A los Wasson, y luego a nosotros mismos, correspondió comprobar las asombrosas propiedades de los teonanacatl por una parte, con los propios indios durante sus ceremonias, y por la otra, a la luz del día, en Nueva York y París.(13) Al realizarse el cultivo semiindustrial en el Museo, aplicándose luego ampliamente en Basilea, se intentaron nuevos experimentos, tomando como base los hongos, por parte de Albert Hofmann, Arthur Brack, flans Cobel, en Suiza; por Roger Cailleux,(13) P. Nicolas-Charles, en París. Al ser extraídos los primeros cristales de psilocibina, A. Hofmann y A. Brack comprobaron los efectos, que resultaron ser idénticos a los de los propios hongos. Fue entonces cuando se inició en París el estudio sistemático psicofisiológico y clínico de la psilocibina por el profesor Jean Delay y sus colaboradores Pierre Piohot, Thérese Lemperiere, P. Nicolas-Charles, Anne-Marie Quéten(38,39) y seguidamente en Suiza, Alemania, Gran Bretaña y los Estados Unidos sobre experimentadores voluntarios y normales, así como sobre enfermos mentales.
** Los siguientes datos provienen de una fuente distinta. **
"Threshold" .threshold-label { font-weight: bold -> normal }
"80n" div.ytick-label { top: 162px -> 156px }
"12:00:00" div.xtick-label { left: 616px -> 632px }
Añadamos por último que Henri Michaux se consagró a principios de 1959 a algunas experiencias.(40, 41) El conjunto de estos datos ha dejado establecido que la absorción, bien de los hongos sagrados de Méjico y de las especies con ellos emparentadas conteniendo las dos sustancias aisladas, o una de ellas, o de los dos cuerpos obtenidos por síntesis, producidos en condiciones óptimas, de acuerdo con cantidades ni demasiado flojas ni excesivamente fuertes, del orden de 8 a 15 milígramos de psilocibina, de unos 2 a 6 gramos de hongos secos o de 13 a 40 gramos de hongos frescos, según las especies y las reacciones de quienes los experimentan, determina numerosas manifestaciones somáticas y psíquicas, de las cuales algunas se mantienen constantes en todos los individuos sometidos a dichas acciones, mientras que otras varían según el capital genético de aquéllos.
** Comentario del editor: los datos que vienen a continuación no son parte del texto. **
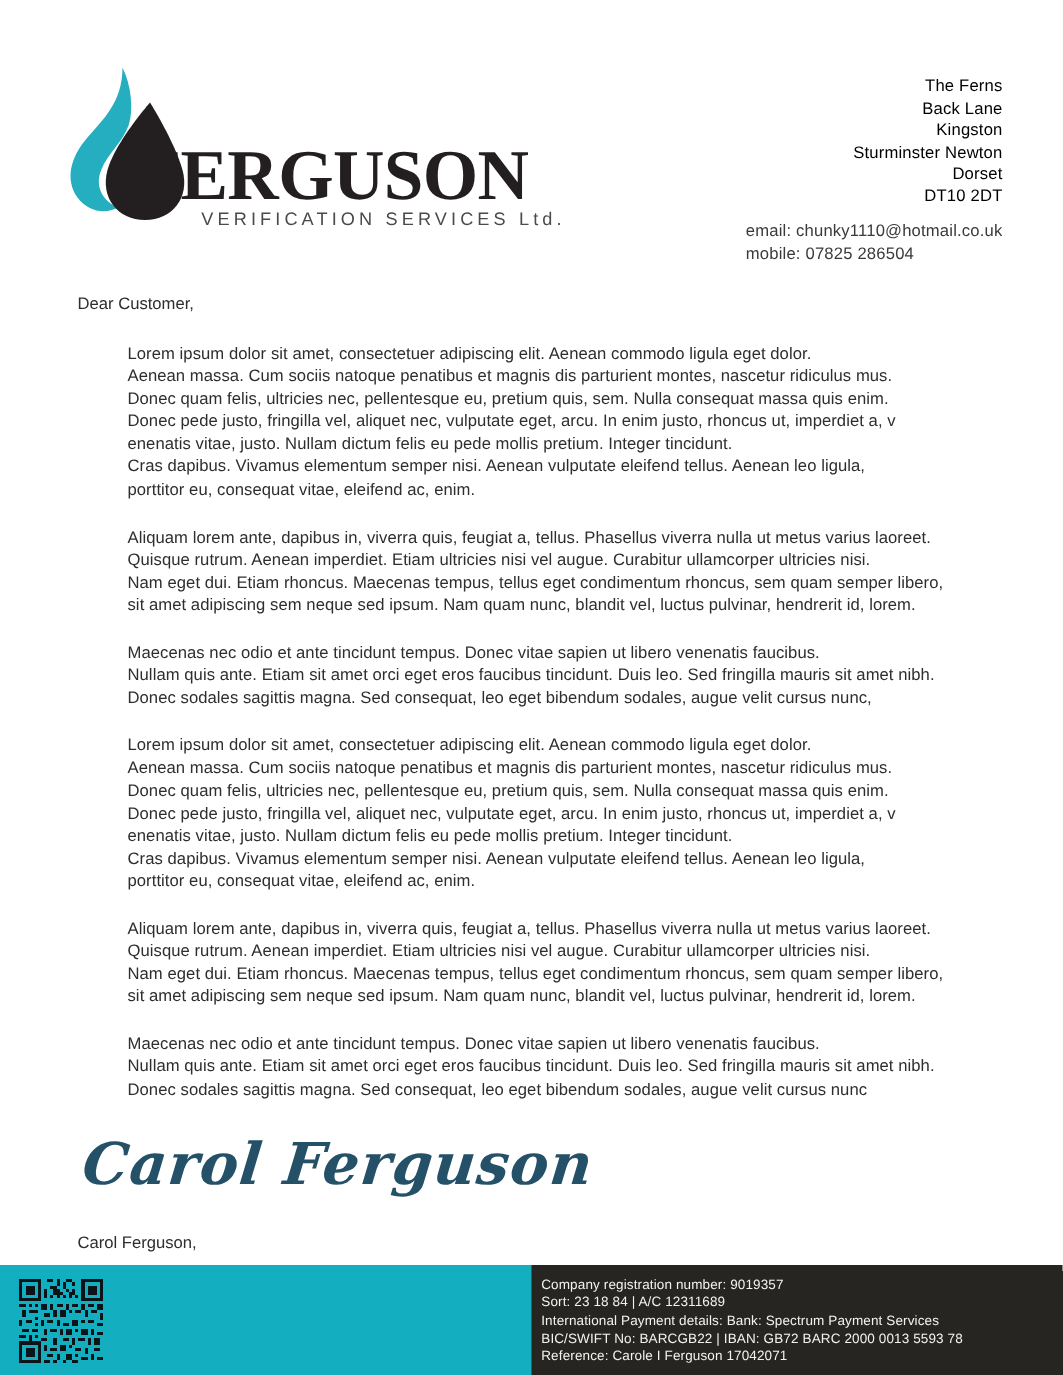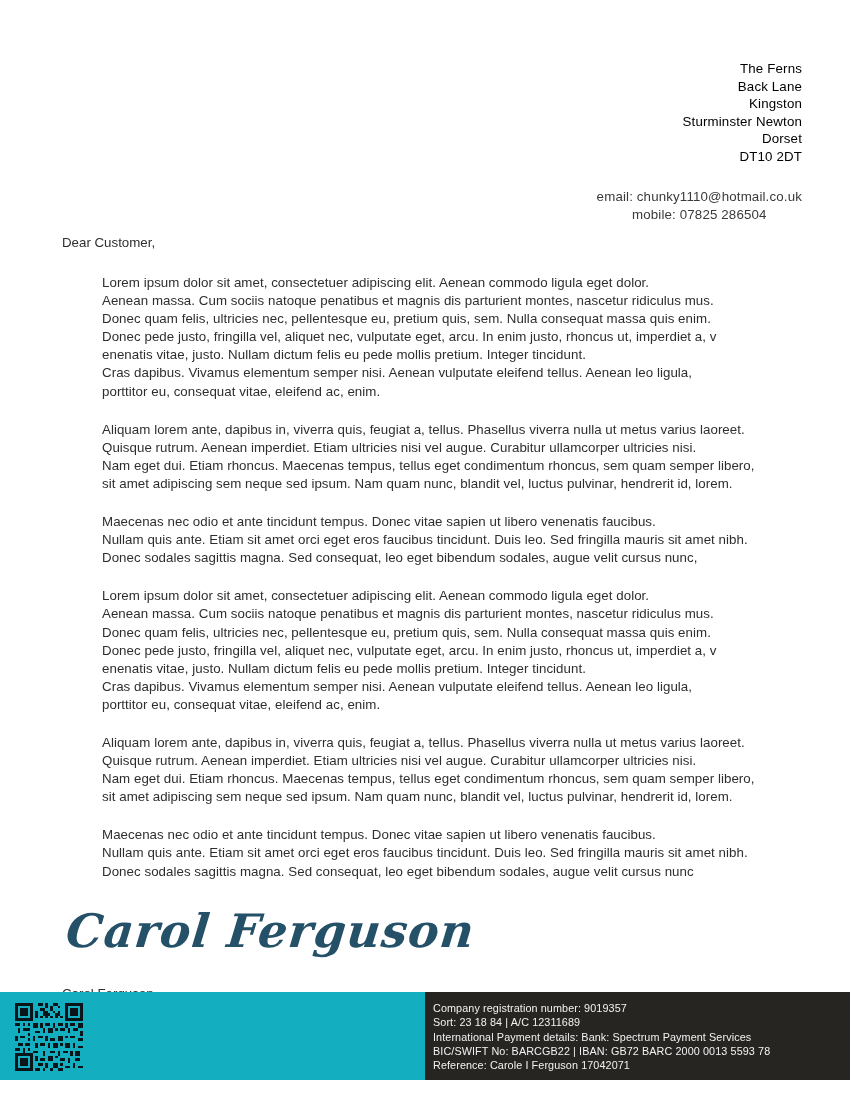"FERGUSON" div.logo-block { html: none -> <div> <svg> <path></path> <path></path> </svg> <div>FERGUSON</div> <div>VERIFICATION SERVICES Ltd.</div> </div> }
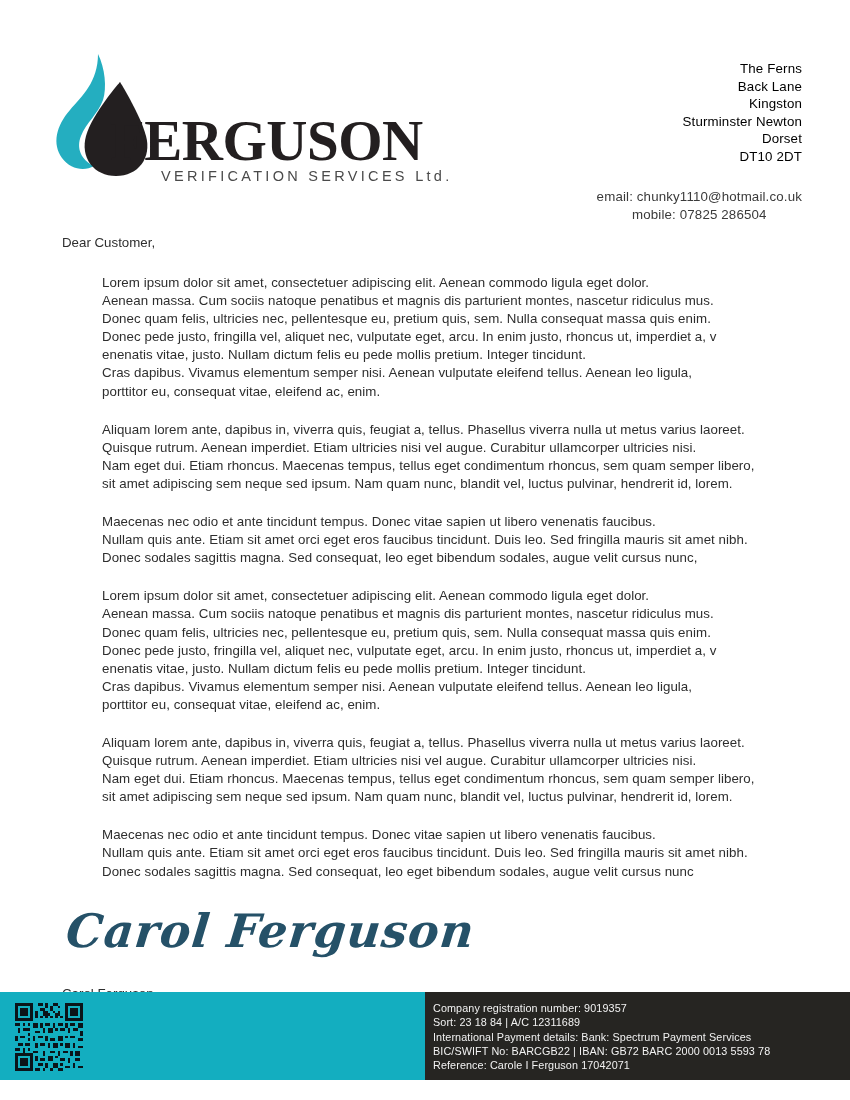"email: chunky1110@hotmail.co.uk" .contact-block { text-align: center -> left; top: 188px -> 176px }
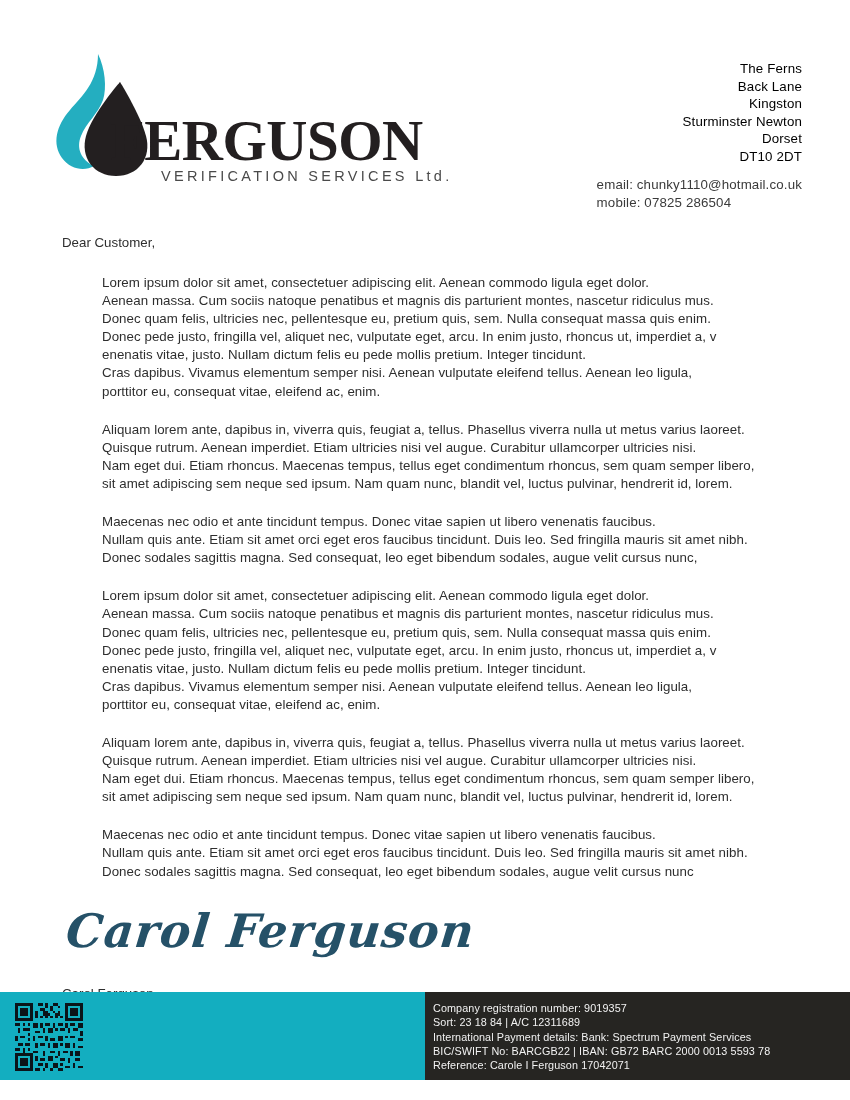"Company registration number: 9019357" .footer { height: 108px -> 88px }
Posteriormente, el descubrimiento de los hongos sagrados de Méjico y el de los cuerpos responsables contenidos en ellos, han dado lugar a numerosos estudios experimentales de orden clínico, algunos orientados hacia el aspecto psiquiátrico, en tanto que periodistas a la búsqueda de artículos sensacionalistas, reporteros de la radio, divulgadores rara vez bien informados, viajeros aficionados a la publicidad, daban a conocer al público, con frecuencia de manera muy discutible, los hechos y las investigaciones ligados a la historia de las publicaciones iniciales.
Por el contrario, obras o folletos, bien de literatos especializados en el uso de las drogas, bien de psiquiatras conocidos o de especialistas en enfermedades mentales, contribuían a ampliar de manera adecuada el camino iniciado. El escritor Henri Michaux, en unos textos cuya manera y estilo acaso resulten inquietantes para ciertos espíritus ortodoxos, transmitía datos en extremo valiosos;(41) los doctores Cavanna y Servadio publicaban un profundo estudio sobre sus experiencias(40) varios colaboradores del profesor Jean Delay consagraban su tesis de Medicina a estas cuestiones.(43, 44) Por nuestra parte, nos limitaremos a resumir aquí las conclusiones esenciales a las que se ha llegado a través de esos diversos estudios.